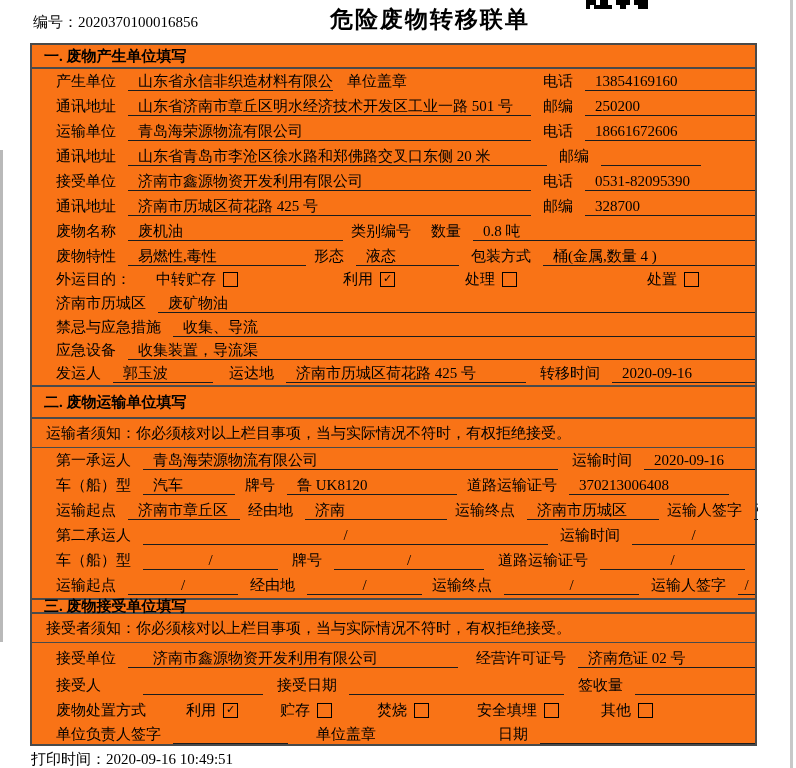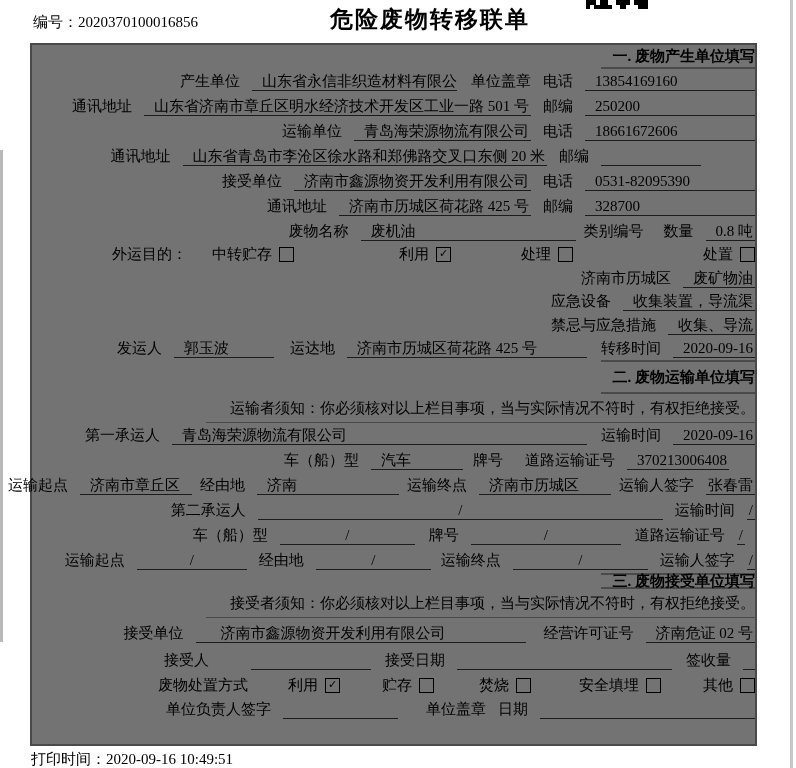--- a/index.html
+++ b/index.html
@@ -13,7 +13,7 @@
   .docno{position:absolute;left:33px;top:13px;white-space:nowrap;}
   .title{position:absolute;left:330px;top:4px;font-size:23px;font-weight:bold;letter-spacing:2px;white-space:nowrap;}
   .tbl{position:absolute;left:30px;top:43px;width:727px;height:703px;border:2px solid #4a4a4a;
-       box-sizing:border-box;display:flex;flex-direction:column;background:#737373;align-items:flex-end;}
+       box-sizing:border-box;display:flex;flex-direction:column;background:#f97316;}
   .sech{font-weight:bold;padding-left:12px;display:flex;align-items:center;
         border-bottom:2px solid #4a4a4a;box-sizing:border-box;flex:none;}
   .sech.mid{border-top:2px solid #4a4a4a;}

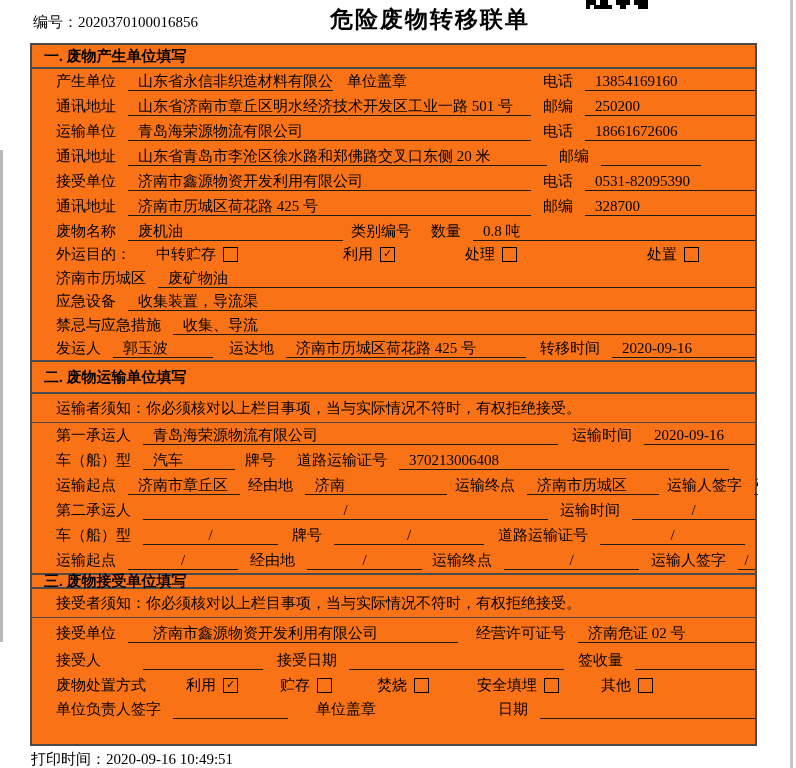--- a/index.html
+++ b/index.html
@@ -107,6 +107,14 @@
       <span class="fld grow">0.8 吨</span>
     </div>
 
+    <div class="row" style="height:25px">
+      <span class="lbl">废物特性</span>
+      <span class="fld" style="width:178px">易燃性,毒性</span>
+      <span class="lbl" style="margin-left:8px">形态</span>
+      <span class="fld" style="width:103px">液态</span>
+      <span class="lbl" style="margin-left:12px">包装方式</span>
+      <span class="fld grow">桶(金属,数量 4 )</span>
+    </div>
 
     <div class="row" style="height:23px">
       <span class="lbl">外运目的：</span>

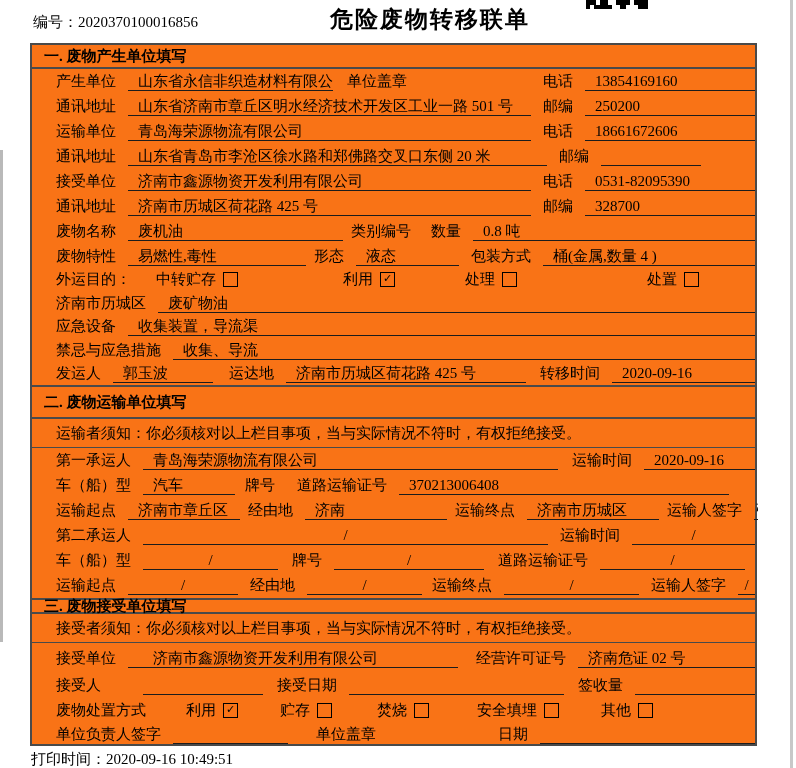--- a/index.html
+++ b/index.html
@@ -141,14 +141,14 @@
       <span class="fld grow">废矿物油</span>
     </div>
 
+    <div class="row" style="height:24px">
+      <span class="lbl">禁忌与应急措施</span>
+      <span class="fld grow">收集、导流</span>
+    </div>
+
     <div class="row" style="height:23px">
       <span class="lbl">应急设备</span>
       <span class="fld grow">收集装置，导流渠</span>
-    </div>
-
-    <div class="row" style="height:24px">
-      <span class="lbl">禁忌与应急措施</span>
-      <span class="fld grow">收集、导流</span>
     </div>
 
     <div class="row" style="height:22px;padding-bottom:2px">

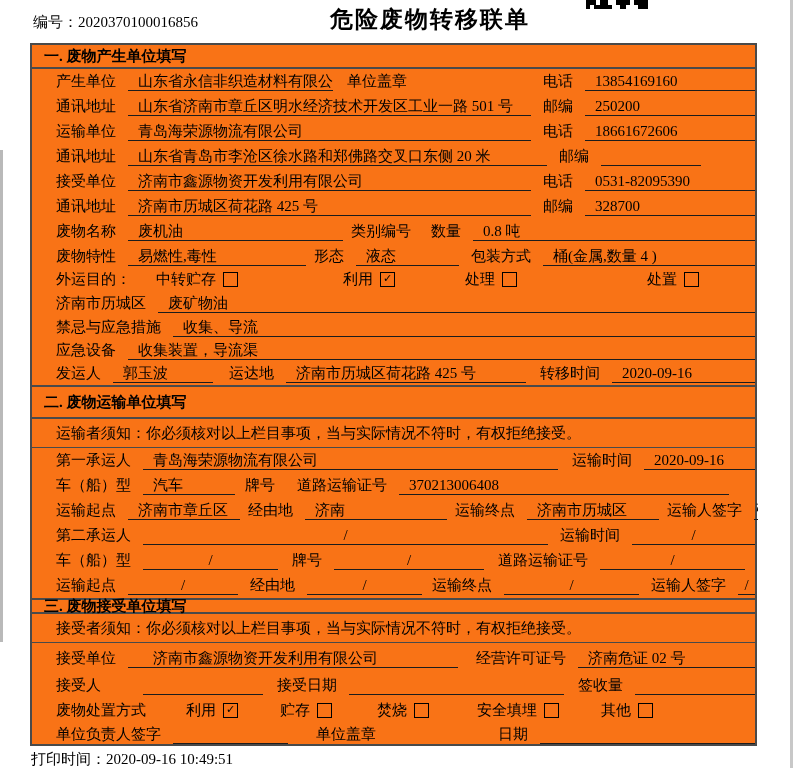--- a/index.html
+++ b/index.html
@@ -17,7 +17,7 @@
   .sech{font-weight:bold;padding-left:12px;display:flex;align-items:center;
         border-bottom:2px solid #4a4a4a;box-sizing:border-box;flex:none;}
   .sech.mid{border-top:2px solid #4a4a4a;}
-  .notice{padding-left:24px;display:flex;align-items:center;border-bottom:1.5px solid #4a4a4a;
+  .notice{padding-left:14px;display:flex;align-items:center;border-bottom:1.5px solid #4a4a4a;
         box-sizing:border-box;flex:none;white-space:nowrap;}
   .row{display:flex;align-items:flex-end;box-sizing:border-box;padding:0 0 3px 24px;flex:none;}
   .lbl{white-space:nowrap;flex:none;margin-right:12px;height:20px;line-height:20px;}

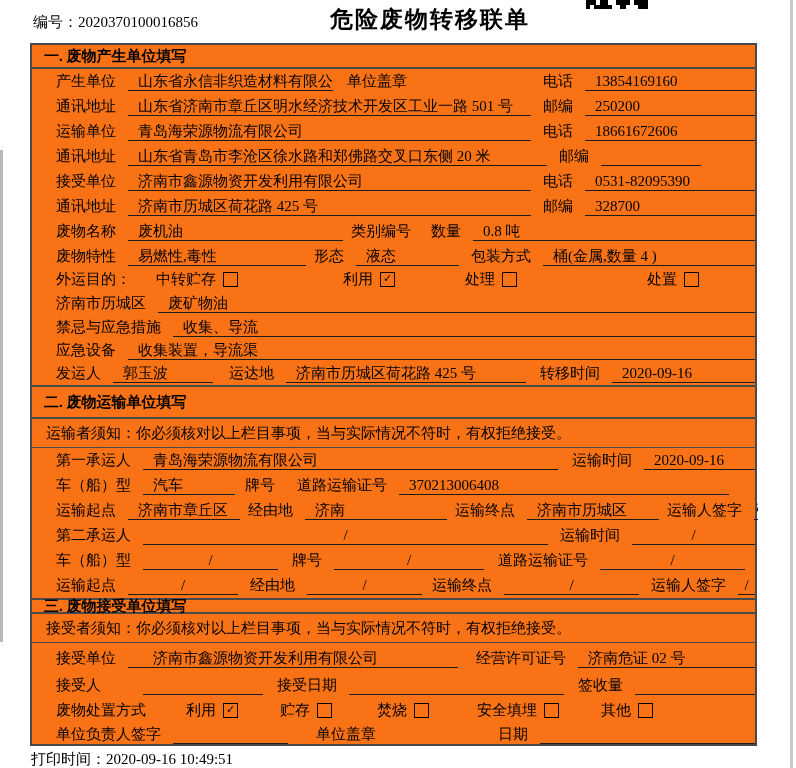--- a/index.html
+++ b/index.html
@@ -174,6 +174,7 @@
       <span class="lbl">车（船）型</span>
       <span class="fld" style="width:92px">汽车</span>
       <span class="lbl" style="margin-left:10px">牌号</span>
+      <span class="fld" style="width:170px">鲁 UK8120</span>
       <span class="lbl" style="margin-left:10px">道路运输证号</span>
       <span class="fld grow" style="margin-right:26px">370213006408</span>
     </div>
====
Repeat the entries faithfully. Any picture gets left out.

#### RESPONSE AREA
--- a/index.html
+++ b/index.html
@@ -13,7 +13,7 @@
   .docno{position:absolute;left:33px;top:13px;white-space:nowrap;}
   .title{position:absolute;left:330px;top:4px;font-size:23px;font-weight:bold;letter-spacing:2px;white-space:nowrap;}
   .tbl{position:absolute;left:30px;top:43px;width:727px;height:703px;border:2px solid #4a4a4a;
-       box-sizing:border-box;display:flex;flex-direction:column;background:#737373;align-items:flex-end;}
+       box-sizing:border-box;display:flex;flex-direction:column;background:#f97316;}
   .sech{font-weight:bold;padding-left:12px;display:flex;align-items:center;
         border-bottom:2px solid #4a4a4a;box-sizing:border-box;flex:none;}
   .sech.mid{border-top:2px solid #4a4a4a;}

--- a/index.html
+++ b/index.html
@@ -107,6 +107,14 @@
       <span class="fld grow">0.8 吨</span>
     </div>
 
+    <div class="row" style="height:25px">
+      <span class="lbl">废物特性</span>
+      <span class="fld" style="width:178px">易燃性,毒性</span>
+      <span class="lbl" style="margin-left:8px">形态</span>
+      <span class="fld" style="width:103px">液态</span>
+      <span class="lbl" style="margin-left:12px">包装方式</span>
+      <span class="fld grow">桶(金属,数量 4 )</span>
+    </div>
 
     <div class="row" style="height:23px">
       <span class="lbl">外运目的：</span>

--- a/index.html
+++ b/index.html
@@ -141,14 +141,14 @@
       <span class="fld grow">废矿物油</span>
     </div>
 
+    <div class="row" style="height:24px">
+      <span class="lbl">禁忌与应急措施</span>
+      <span class="fld grow">收集、导流</span>
+    </div>
+
     <div class="row" style="height:23px">
       <span class="lbl">应急设备</span>
       <span class="fld grow">收集装置，导流渠</span>
-    </div>
-
-    <div class="row" style="height:24px">
-      <span class="lbl">禁忌与应急措施</span>
-      <span class="fld grow">收集、导流</span>
     </div>
 
     <div class="row" style="height:22px;padding-bottom:2px">

--- a/index.html
+++ b/index.html
@@ -17,7 +17,7 @@
   .sech{font-weight:bold;padding-left:12px;display:flex;align-items:center;
         border-bottom:2px solid #4a4a4a;box-sizing:border-box;flex:none;}
   .sech.mid{border-top:2px solid #4a4a4a;}
-  .notice{padding-left:24px;display:flex;align-items:center;border-bottom:1.5px solid #4a4a4a;
+  .notice{padding-left:14px;display:flex;align-items:center;border-bottom:1.5px solid #4a4a4a;
         box-sizing:border-box;flex:none;white-space:nowrap;}
   .row{display:flex;align-items:flex-end;box-sizing:border-box;padding:0 0 3px 24px;flex:none;}
   .lbl{white-space:nowrap;flex:none;margin-right:12px;height:20px;line-height:20px;}

--- a/index.html
+++ b/index.html
@@ -174,6 +174,7 @@
       <span class="lbl">车（船）型</span>
       <span class="fld" style="width:92px">汽车</span>
       <span class="lbl" style="margin-left:10px">牌号</span>
+      <span class="fld" style="width:170px">鲁 UK8120</span>
       <span class="lbl" style="margin-left:10px">道路运输证号</span>
       <span class="fld grow" style="margin-right:26px">370213006408</span>
     </div>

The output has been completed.